● Work to complete: Would you write out the entries that follow word for word, omitting any images?
== Data
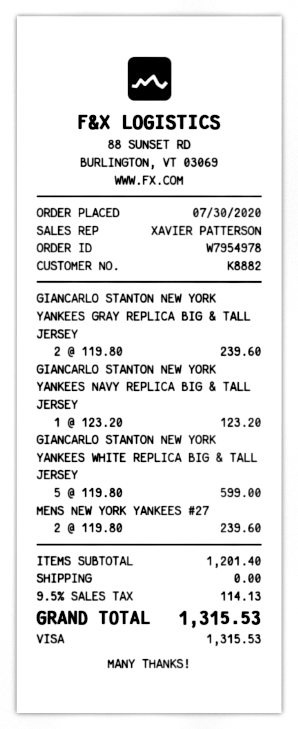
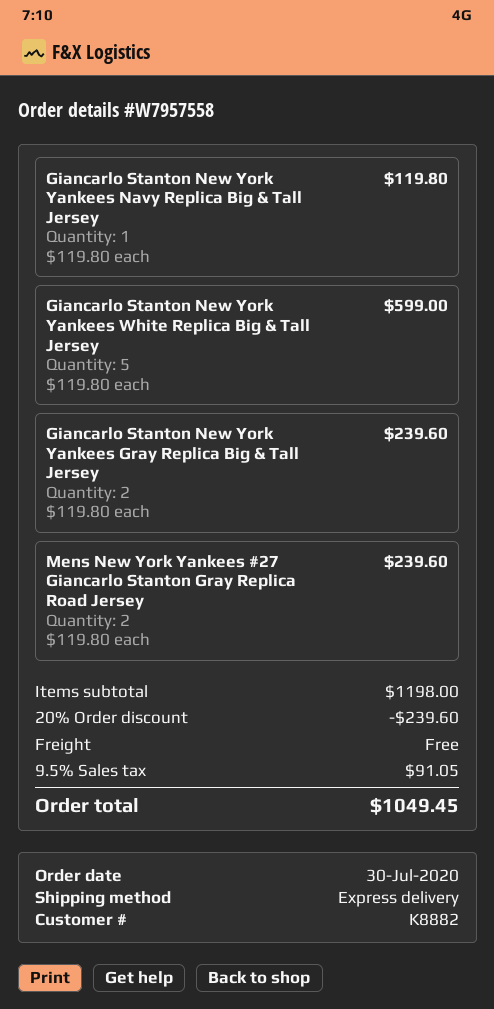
order number: W7954978 -> W7957558
GIANCARLO STANTON NEW YORK YANKEES NAVY REPLICA BIG & TALL JERSEY: 1 x 123.20 = 123.20 -> 1 x 119.80 = 119.80
subtotal: 1201.40 -> 1198.00
discount: none -> 20% = 239.60
tax: 9.5% = 114.13 -> 9.5% = 91.05
total: 1315.53 -> 1049.45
====
● Exercise output:
order number: W7954978 -> W7957558
GIANCARLO STANTON NEW YORK YANKEES NAVY REPLICA BIG & TALL JERSEY: 1 x 123.20 = 123.20 -> 1 x 119.80 = 119.80
subtotal: 1201.40 -> 1198.00
discount: none -> 20% = 239.60
tax: 9.5% = 114.13 -> 9.5% = 91.05
total: 1315.53 -> 1049.45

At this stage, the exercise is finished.